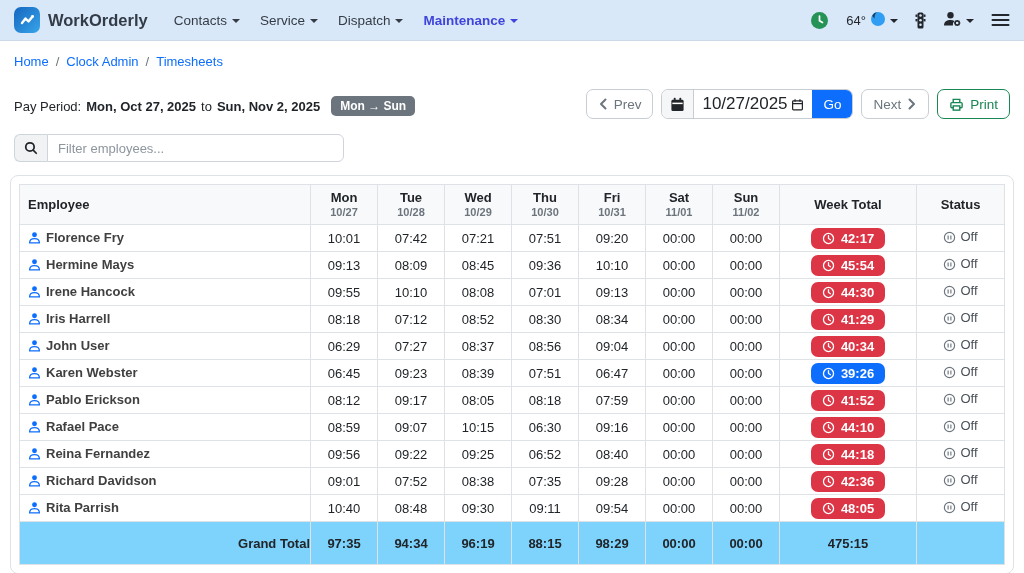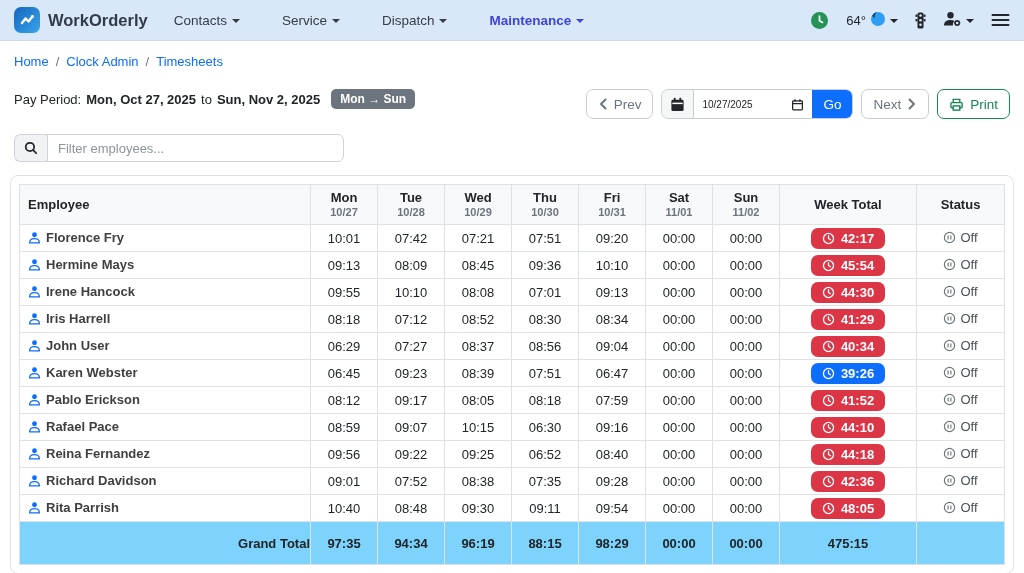--- a/index.html
+++ b/index.html
@@ -6,55 +6,55 @@
   html,body { width:1024px; height:573px; overflow:hidden; background:#fff;
     font-family:"Liberation Sans", sans-serif; color:#212529; font-size:13px; }
 
   
   .navbar { height:41px; background:#d8e8f8; border-bottom:1px solid #ccd9e6;
     display:flex; align-items:center; padding:0 14px; gap:26px; }
   .brand { display:flex; align-items:center; gap:8px; cursor:pointer; }
   .logo { width:26px; height:26px; border-radius:7px;
     background:linear-gradient(135deg,#1566c0,#38a5e9); display:flex; align-items:center; justify-content:center; }
   .brand-text { font-size:16.5px; font-weight:700; color:#333b47; }
-  .nav-links { display:flex; align-items:flex-start; gap:42px; list-style:none; }
+  .nav-links { display:flex; align-items:flex-start; gap:20px; list-style:none; }
   .nav-link { display:flex; align-items:center; gap:5px; font-size:13.5px; color:#353c45;
     text-decoration:none; cursor:pointer; font-weight:500; }
   .nav-link.active { color:#3e44dc; font-weight:600; }
   .caret { width:0; height:0; border-left:4px solid transparent; border-right:4px solid transparent;
     border-top:4.5px solid currentColor; display:inline-block; margin-top:1px; }
   .nav-right { margin-left:auto; display:flex; align-items:center; gap:17px; }
   .nav-ic { display:inline-flex; align-items:center; gap:4px; cursor:pointer; color:#23272d; }
   .temp { font-size:13px; color:#23272d; }
 
   
   .breadcrumb { padding:13px 14px 0; display:flex; gap:7px; font-size:13px; }
   .breadcrumb a { color:#0d6efd; text-decoration:none; cursor:pointer; }
   .crumb-sep { color:#6c757d; }
 
   
   .page-head { display:flex; justify-content:space-between; align-items:flex-start; padding:20px 14px 0; }
   .title-wrap { }
   .page-title { display:flex; align-items:center; gap:9px; font-size:19px; font-weight:700; color:#212529; }
-  .pay-period { font-size:13px; color:#212529; display:flex; align-items:center; gap:5px; }
+  .pay-period { margin-top:7px; font-size:13px; color:#212529; display:flex; align-items:center; gap:5px; }
   .pp-bold { font-weight:700; }
   .pp-badge { background:#6c757d; color:#fff; font-weight:700; font-size:12px;
     padding:3px 9px; border-radius:5px; margin-left:6px; }
 
   .controls { display:flex; align-items:center; gap:8px; }
   .btn { height:30px; display:inline-flex; align-items:center; gap:6px; padding:0 11px;
     border-radius:7px; border:1px solid #c8cdd3; background:#fff; color:#6c757d;
     font-size:13.5px; cursor:pointer; font-family:inherit; }
   .btn svg { flex:0 0 auto; }
   .date-group { display:flex; align-items:stretch; height:30px; border:1px solid #c8cdd3;
     border-radius:7px; overflow:hidden; background:#fff; }
   .date-addon { width:32px; background:#f5f6f7; display:flex; align-items:center; justify-content:center;
     border-right:1px solid #c8cdd3; }
   .date-input { border:none; outline:none; width:118px; display:flex; align-items:center;
-    justify-content:space-between; padding:0 8px; font-size:10px; color:#212529; cursor:text; background:#fff; }
+    justify-content:space-between; padding:0 8px; font-size:17px; color:#212529; cursor:text; background:#fff; }
   .btn-go { border:none; background:#0d6efd; color:#fff; padding:0 11px; font-size:13.5px;
     cursor:pointer; font-family:inherit; }
   .btn-print { border:1px solid #198754; color:#198754; font-weight:500; }
 
   
   .filter-row { padding:15px 14px 0; }
   .input-group { display:flex; width:330px; height:28px; }
   .ig-addon { width:33px; background:#f1f2f3; border:1px solid #ced4da; border-right:none;
     border-radius:6px 0 0 6px; display:flex; align-items:center; justify-content:center; }
   .ig-input { flex:1; border:1px solid #ced4da; border-radius:0 6px 6px 0; outline:none;
@@ -76,21 +76,21 @@
   .td-emp { text-align:left; }
   .emp-link { color:#404040; font-weight:700; text-decoration:none; cursor:pointer;
     display:inline-flex; align-items:center; gap:5px; }
   .td-time { text-align:center; color:#212529; font-weight:500; }
   .td-total { text-align:center; }
   .td-status { text-align:center; color:#495057; }
   .wt-badge { display:inline-flex; align-items:center; gap:6px; color:#fff; font-weight:700;
     font-size:13px; padding:3px 11px; border-radius:7px; }
   .wt-danger { background:#dc3545; }
   .wt-primary { background:#0d6efd;text-align:right; }
-  .status-wrap { display:inline-flex; align-items:center; gap:4px; }
+  .status-wrap { display:inline-flex; align-items:flex-end; gap:4px; }
   .gt-row td { background:#7dd3fc; font-weight:700; height:43px; }
   .gt-label { text-align:right; }
   .gt-val { text-align:center; }
 </style>
 </head>
 <body>
 
 <nav class="navbar">
   <div class="brand">
     <span class="logo">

> Task objective: With the pictures removed, repeat the listing above exactly as it stands.

> Answer for the task:
--- a/index.html
+++ b/index.html
@@ -6,55 +6,55 @@
   html,body { width:1024px; height:573px; overflow:hidden; background:#fff;
     font-family:"Liberation Sans", sans-serif; color:#212529; font-size:13px; }
 
   
   .navbar { height:41px; background:#d8e8f8; border-bottom:1px solid #ccd9e6;
     display:flex; align-items:center; padding:0 14px; gap:26px; }
   .brand { display:flex; align-items:center; gap:8px; cursor:pointer; }
   .logo { width:26px; height:26px; border-radius:7px;
     background:linear-gradient(135deg,#1566c0,#38a5e9); display:flex; align-items:center; justify-content:center; }
   .brand-text { font-size:16.5px; font-weight:700; color:#333b47; }
-  .nav-links { display:flex; align-items:flex-start; gap:42px; list-style:none; }
+  .nav-links { display:flex; align-items:flex-start; gap:20px; list-style:none; }
   .nav-link { display:flex; align-items:center; gap:5px; font-size:13.5px; color:#353c45;
     text-decoration:none; cursor:pointer; font-weight:500; }
   .nav-link.active { color:#3e44dc; font-weight:600; }
   .caret { width:0; height:0; border-left:4px solid transparent; border-right:4px solid transparent;
     border-top:4.5px solid currentColor; display:inline-block; margin-top:1px; }
   .nav-right { margin-left:auto; display:flex; align-items:center; gap:17px; }
   .nav-ic { display:inline-flex; align-items:center; gap:4px; cursor:pointer; color:#23272d; }
   .temp { font-size:13px; color:#23272d; }
 
   
   .breadcrumb { padding:13px 14px 0; display:flex; gap:7px; font-size:13px; }
   .breadcrumb a { color:#0d6efd; text-decoration:none; cursor:pointer; }
   .crumb-sep { color:#6c757d; }
 
   
   .page-head { display:flex; justify-content:space-between; align-items:flex-start; padding:20px 14px 0; }
   .title-wrap { }
   .page-title { display:flex; align-items:center; gap:9px; font-size:19px; font-weight:700; color:#212529; }
-  .pay-period { font-size:13px; color:#212529; display:flex; align-items:center; gap:5px; }
+  .pay-period { margin-top:7px; font-size:13px; color:#212529; display:flex; align-items:center; gap:5px; }
   .pp-bold { font-weight:700; }
   .pp-badge { background:#6c757d; color:#fff; font-weight:700; font-size:12px;
     padding:3px 9px; border-radius:5px; margin-left:6px; }
 
   .controls { display:flex; align-items:center; gap:8px; }
   .btn { height:30px; display:inline-flex; align-items:center; gap:6px; padding:0 11px;
     border-radius:7px; border:1px solid #c8cdd3; background:#fff; color:#6c757d;
     font-size:13.5px; cursor:pointer; font-family:inherit; }
   .btn svg { flex:0 0 auto; }
   .date-group { display:flex; align-items:stretch; height:30px; border:1px solid #c8cdd3;
     border-radius:7px; overflow:hidden; background:#fff; }
   .date-addon { width:32px; background:#f5f6f7; display:flex; align-items:center; justify-content:center;
     border-right:1px solid #c8cdd3; }
   .date-input { border:none; outline:none; width:118px; display:flex; align-items:center;
-    justify-content:space-between; padding:0 8px; font-size:10px; color:#212529; cursor:text; background:#fff; }
+    justify-content:space-between; padding:0 8px; font-size:17px; color:#212529; cursor:text; background:#fff; }
   .btn-go { border:none; background:#0d6efd; color:#fff; padding:0 11px; font-size:13.5px;
     cursor:pointer; font-family:inherit; }
   .btn-print { border:1px solid #198754; color:#198754; font-weight:500; }
 
   
   .filter-row { padding:15px 14px 0; }
   .input-group { display:flex; width:330px; height:28px; }
   .ig-addon { width:33px; background:#f1f2f3; border:1px solid #ced4da; border-right:none;
     border-radius:6px 0 0 6px; display:flex; align-items:center; justify-content:center; }
   .ig-input { flex:1; border:1px solid #ced4da; border-radius:0 6px 6px 0; outline:none;
@@ -76,21 +76,21 @@
   .td-emp { text-align:left; }
   .emp-link { color:#404040; font-weight:700; text-decoration:none; cursor:pointer;
     display:inline-flex; align-items:center; gap:5px; }
   .td-time { text-align:center; color:#212529; font-weight:500; }
   .td-total { text-align:center; }
   .td-status { text-align:center; color:#495057; }
   .wt-badge { display:inline-flex; align-items:center; gap:6px; color:#fff; font-weight:700;
     font-size:13px; padding:3px 11px; border-radius:7px; }
   .wt-danger { background:#dc3545; }
   .wt-primary { background:#0d6efd;text-align:right; }
-  .status-wrap { display:inline-flex; align-items:center; gap:4px; }
+  .status-wrap { display:inline-flex; align-items:flex-end; gap:4px; }
   .gt-row td { background:#7dd3fc; font-weight:700; height:43px; }
   .gt-label { text-align:right; }
   .gt-val { text-align:center; }
 </style>
 </head>
 <body>
 
 <nav class="navbar">
   <div class="brand">
     <span class="logo">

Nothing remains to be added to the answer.